The Pedestal Magazine > Archives > Issue 53 > Poetry >Introduction by Terri Brown-Davidson

                         Introduction by Terri Brown-Davidson

           My goal as I began my editorial journey with The Pedestal Magazine was simple, clear, and insanely ambitious: I wanted to discover and publish the twelve best unpublished poems “out there.” Of course, anytime the word “best” is bandied about, people—rightly, I suppose—tend to become nervous. To use the term “the best” implies on one’s part a sort of aesthetic absolutism. But I believe that any artist, any poet, who’s intrepid enough to create subscribes to such an absolutism, public or private, elitist or not. We all have our ways of defining the best, and I’m no exception. I viewed my guest editorship at The Pedestal Magazine—a rare opportunity and a lovely privilege bestowed by the multitalented John Amen—as an opportunity to find and share with others what I regard as twelve stellar pieces, genuine jewels that shine with an authentic luster among the many paste-and-plastic baubles we encounter every day. 
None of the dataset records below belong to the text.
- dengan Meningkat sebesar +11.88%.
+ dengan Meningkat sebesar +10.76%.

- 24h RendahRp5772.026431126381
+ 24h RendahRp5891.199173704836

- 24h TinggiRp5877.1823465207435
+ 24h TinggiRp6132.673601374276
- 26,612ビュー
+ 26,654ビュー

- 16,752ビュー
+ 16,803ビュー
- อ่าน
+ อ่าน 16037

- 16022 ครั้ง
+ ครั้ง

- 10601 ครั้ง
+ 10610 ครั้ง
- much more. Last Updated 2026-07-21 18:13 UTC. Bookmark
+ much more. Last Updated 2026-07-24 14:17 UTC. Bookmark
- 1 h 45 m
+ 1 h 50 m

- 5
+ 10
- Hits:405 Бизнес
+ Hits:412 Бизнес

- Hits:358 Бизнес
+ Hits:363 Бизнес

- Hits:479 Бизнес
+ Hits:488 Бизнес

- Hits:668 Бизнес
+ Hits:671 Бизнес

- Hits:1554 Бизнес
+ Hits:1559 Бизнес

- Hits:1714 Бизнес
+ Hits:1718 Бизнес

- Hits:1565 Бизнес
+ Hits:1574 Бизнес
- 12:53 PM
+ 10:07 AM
          So, among this assortment of “the best,” or this assortment of “my best,” you’ll find the lovely lyrical fierceness of Lisa Cihlar’s poems, “MRI” and “What’s the Matter with You?” Cihlar is a poet of intense and unsparing drama, her gaze trained with a raptor’s fierceness upon crucial details, brilliant and wise and uncomfortably unflinching. Although Cihlar is new to the poetic world, she’s been practicing and refining her art for years, and her future strikes me as, frankly, glorious. I think you’ll agree.

          Also fierce, rage-suffused, and undeniably brilliant is Judith Skillman, who offers us the horrors of her dark little vision, “Infanticide.” Skillman’s was the first truly brilliant poem I ran across on my poetic journey, and I was in awe of the sheer skill of her line breaks, movement, and control, as evidenced in this fantastic poem. Much like Heather McHugh, Skillman is a “poet’s poet,” and to read her work makes me rejoice, as poet, in the possibilities of the art itself.

          You’ll also find the wildly lush and endlessly graceful cataloguing of Eleanor Wilner in her two poems presented here, “Of Such Stuff As Dreams Are Made On” and “Watch This Poem Disappear.” Wilner’s fantastically long lines present an exercise in drama, elegance, wisdom, and perception. Wilner is already justly celebrated as one of our finest poets, and these poems only add to the luster of her accomplishment.

          In Dorianne Laux’s “Ode to Gray,” another celebrated poet among us considers the beautifully muted possibilities of the understated and unjustly ignored color in our collective palette. Dorianne Laux elevates the typical catalogue poem to new heights in this splendid effort, and her work is always a joy to read. Also wonderful, almost rapturous, is Doug Ramspeck’s catalogue poem, “The Names of Things,” and I loved discovering this beautiful and moving poem among Pedestal’s flood of submissions.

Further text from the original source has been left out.